Such a structure can support weak deletes. Each record within the
structure has a single bit attached to it, indicating whether it has
been deleted or not. These bits will require $\Theta(n)$ storage and
be initialized to $0$ when the structure is constructed. A delete can
be performed by querying the structure for the record to be deleted in
$\Theta(1)$ time, and setting the bit to 1 if the record is found. This
operation has $D(n) \in \Theta(1)$ cost.
\begin{lemma}
\label{lem:weak-deletes}
The delete procedure as described above satisfies the requirements of
Definition~\ref{def:weak-delete} for weak deletes.
\end{lemma}
\begin{proof}
Per Definition~\ref{def:weak-delete}, there must exist some constant
dependent only on $\alpha$, $k_\alpha$, such that after $\alpha \cdot
n$ deletes against $\mathscr{I}$ with $\alpha < 1$, the query cost is
bounded by $\Theta(\alpha \cdot \mathscr{Q}(n))$.
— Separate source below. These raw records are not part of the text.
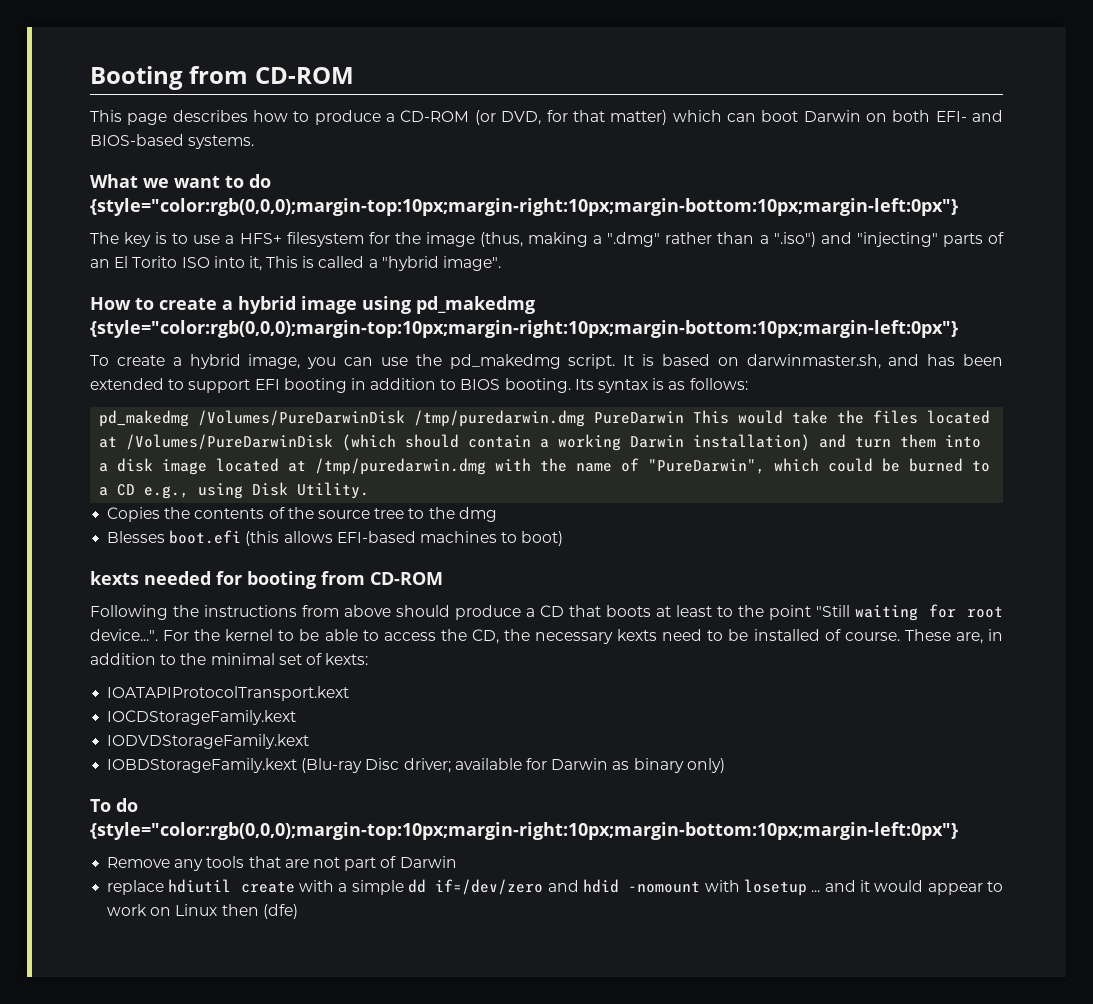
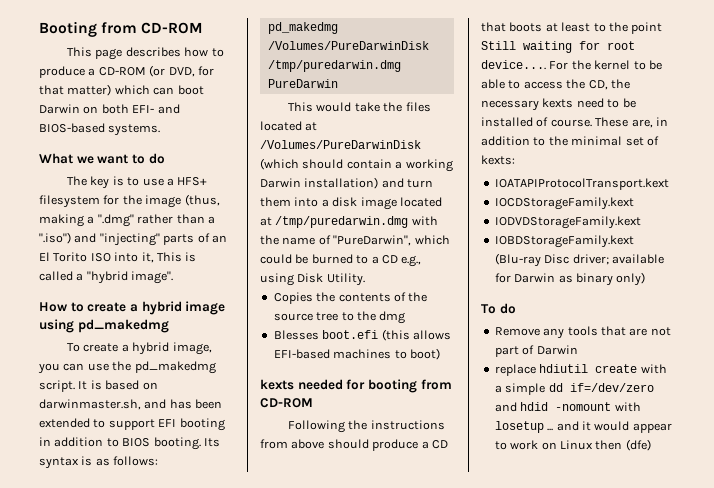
[90,198,958,216] {style="color:rgb(0,0,0);margin-top:10px;margin-right:10px;margin-bottom:10px;margin-left:0px"} -> (165, 158) none
[90,320,958,338] {style="color:rgb(0,0,0);margin-top:10px;margin-right:10px;margin-bottom:10px;margin-left:0px"} -> (169, 326) none
(685, 417) none -> (338, 83) //
[816,605,851,617] "Still -> [481,41,516,50] Still
[90,629,158,641] device...". -> [481,60,546,70] device....
[90,822,958,840] {style="color:rgb(0,0,0);margin-top:10px;margin-right:10px;margin-bottom:10px;margin-left:0px"} -> (516, 308) none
In this case, $\mathscr{Q}(n) \in \Theta(1)$, and therefore our final
query cost must be bounded by $\Theta(k_\alpha)$. When a query is
executed against $\mathscr{I}$, there are three possible cases,
\begin{enumerate}
\item The record being searched for does not exist in $\mathscr{I}$. In
this case, the query result is $0$.
\item The record being searched for does exist in $\mathscr{I}$ and has
a delete bit value of $0$. In this case, the query result is $1$.
\item The record being searched for does exist in $\mathscr{I}$ and has
a delete bit value of $1$ (i.e., it has been deleted). In this case, the
query result is $0$.
\end{enumerate}
In all three cases, the addition of deletes requires only $\Theta(1)$
extra work at most. Therefore, set membership over a static hash map
using our proposed deletion mechanism satisfies the requirements for
weak deletes, with $k_\alpha = 1$.
\end{proof}
Finally, we note that the cost of one of these weak deletes is $D(n)
= \mathscr{Q}(n)$. By Lemma~\ref{lem:weak-deletes}, the delete cost is
not asymptotically harmed by deleting records.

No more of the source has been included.